Japan’s fickle autumn weather has written another controversial chapter in F1 history (remember James Hunt’s 1976 World Championship win came amongst amidst flooding rain and darkness at the Mt Fuji circuit).
Like many www.carshowroom.com.au readers we’ve seen the shocking amateur video from Sunday’s race which shows the Marussia driven by Jules Bianchi slamming into a tractor on lap 44 of Sunday’s race at the Honda-owned Suzuka circuit 50kms south of Nagoya .
As we write the 25 year-old French driver lies in a coma in a critical condition in the Mie General Medical Centre with his parents, agent Nicolas Todt and the president of the FIA’s medical commission Gerard Salliart (who also treated Michael Schumacher following his skiing accident) by his bedside.
The tractor was trying to remove the Sauber of Adrian Sutil which had also crashed at Suzuka’s Turn 7 as heavy pre-typhoon rain lashed the race circuit.
A global outcry has erupted with many, including former World Champion Niki Lauda, asking why – given the forecasted arrival of the typhoon conditions – the race start wasn’t pulled forward by several hours.
Global television scheduling is the answer – the Japanese Grand Prix always starts late to suit European TV timing – and F1 has to fit in with other sports to get its share of the audience.
And we’ve been told the weather at Suzuka last Sunday was changeable with rain in the morning, then a brief dry spell (but not enough to hold the F1 race in its entirety) followed by the rain which we saw when the F1 cars were on the grid and which led to the Japanese Grand Prix staring behind a safety car.
The complicated F1 point-scoring system required 40 laps of the Japanese Grand Prix to be completed before full point could be allocated and in fact drying conditions throughout the race saw most of it contested with the cars on intermediate rather than extreme wet weather tyres.
The bigger question we think is why, with conditions abruptly turning worse - and aided by massive satellite meteorology which the FIA, circuit administrators and even the teams have available to them – wasn’t the race red-flagged the second race-winner Lewis Hamilton drove his Mercedes-Benz across the start-finish line to complete 40 laps.
And clearly the race should have been red-flagged when Sutil crashed and before the tractor emerged from behind the carrier to remove his Sauber.
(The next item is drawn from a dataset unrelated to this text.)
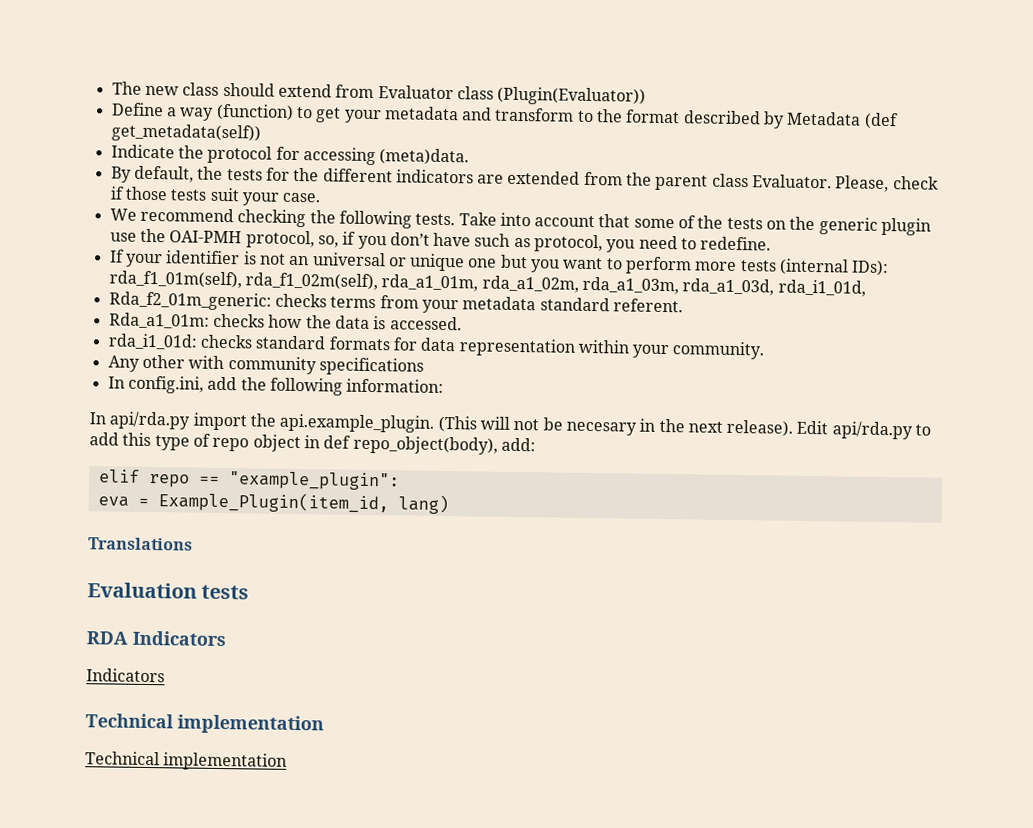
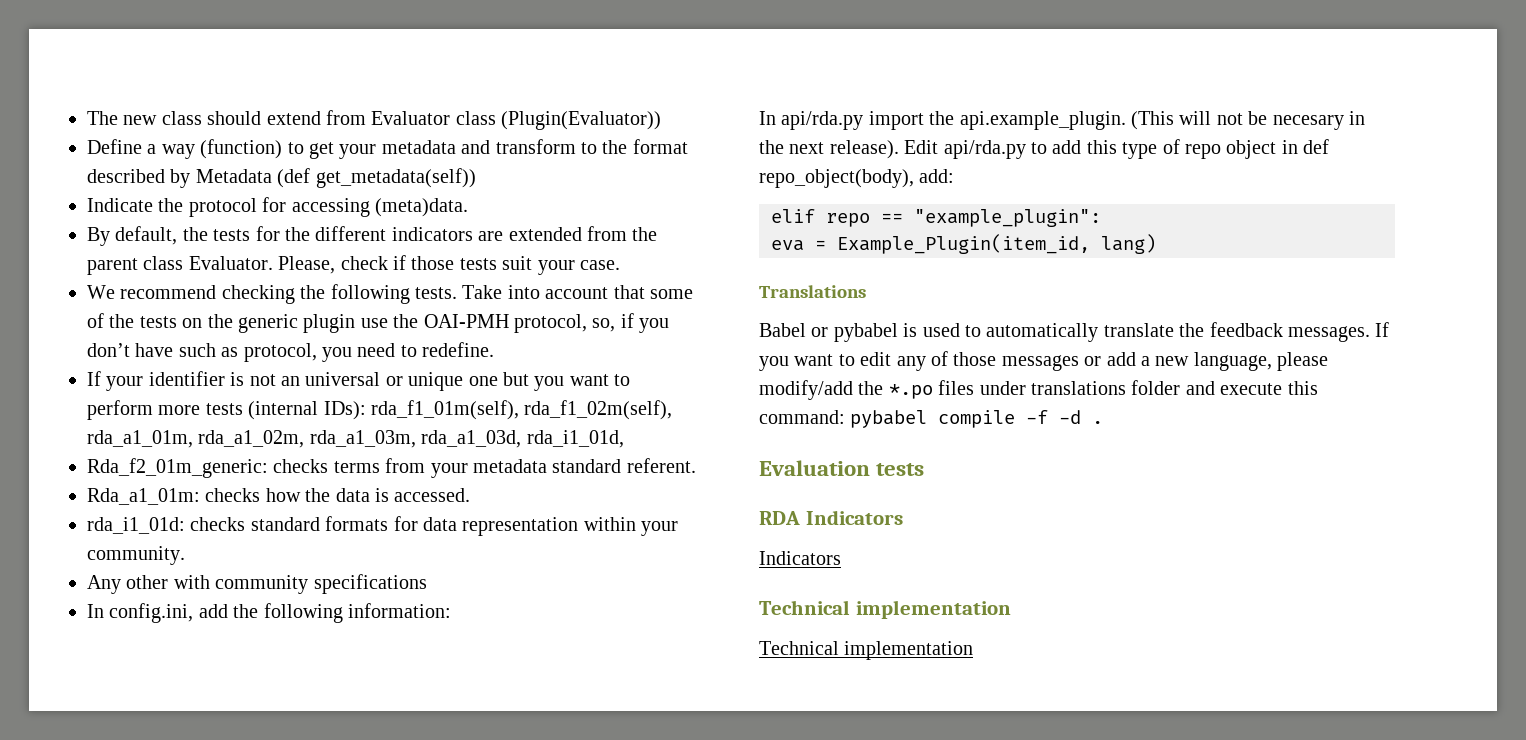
+ Babel or pybabel is used to automatically translate the feedback messages. If you want to edit any of those messages or add a new language, please modify/add the *.po files under translations folder and execute this command: pybabel compile -f -d .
The footage of Bianchi’s crash shows his out-of-control Marussia hitting the tractor at incredible speed so we also think the FIA needs to address speeds of F1 cars in waved double yellow flag sectors of the circuit.
The problem is F1 cars require speed to maintain the downforce which keeps them glued to the road – but double yellow flags, unlike single yellow flags, are meant to be used when there is extreme danger in that section of the circuit so maybe it’s time the sport mandates a suitable speed (which the drivers could set using the same speed-limit system used in pit-lane).
Changes are needed – what do you think?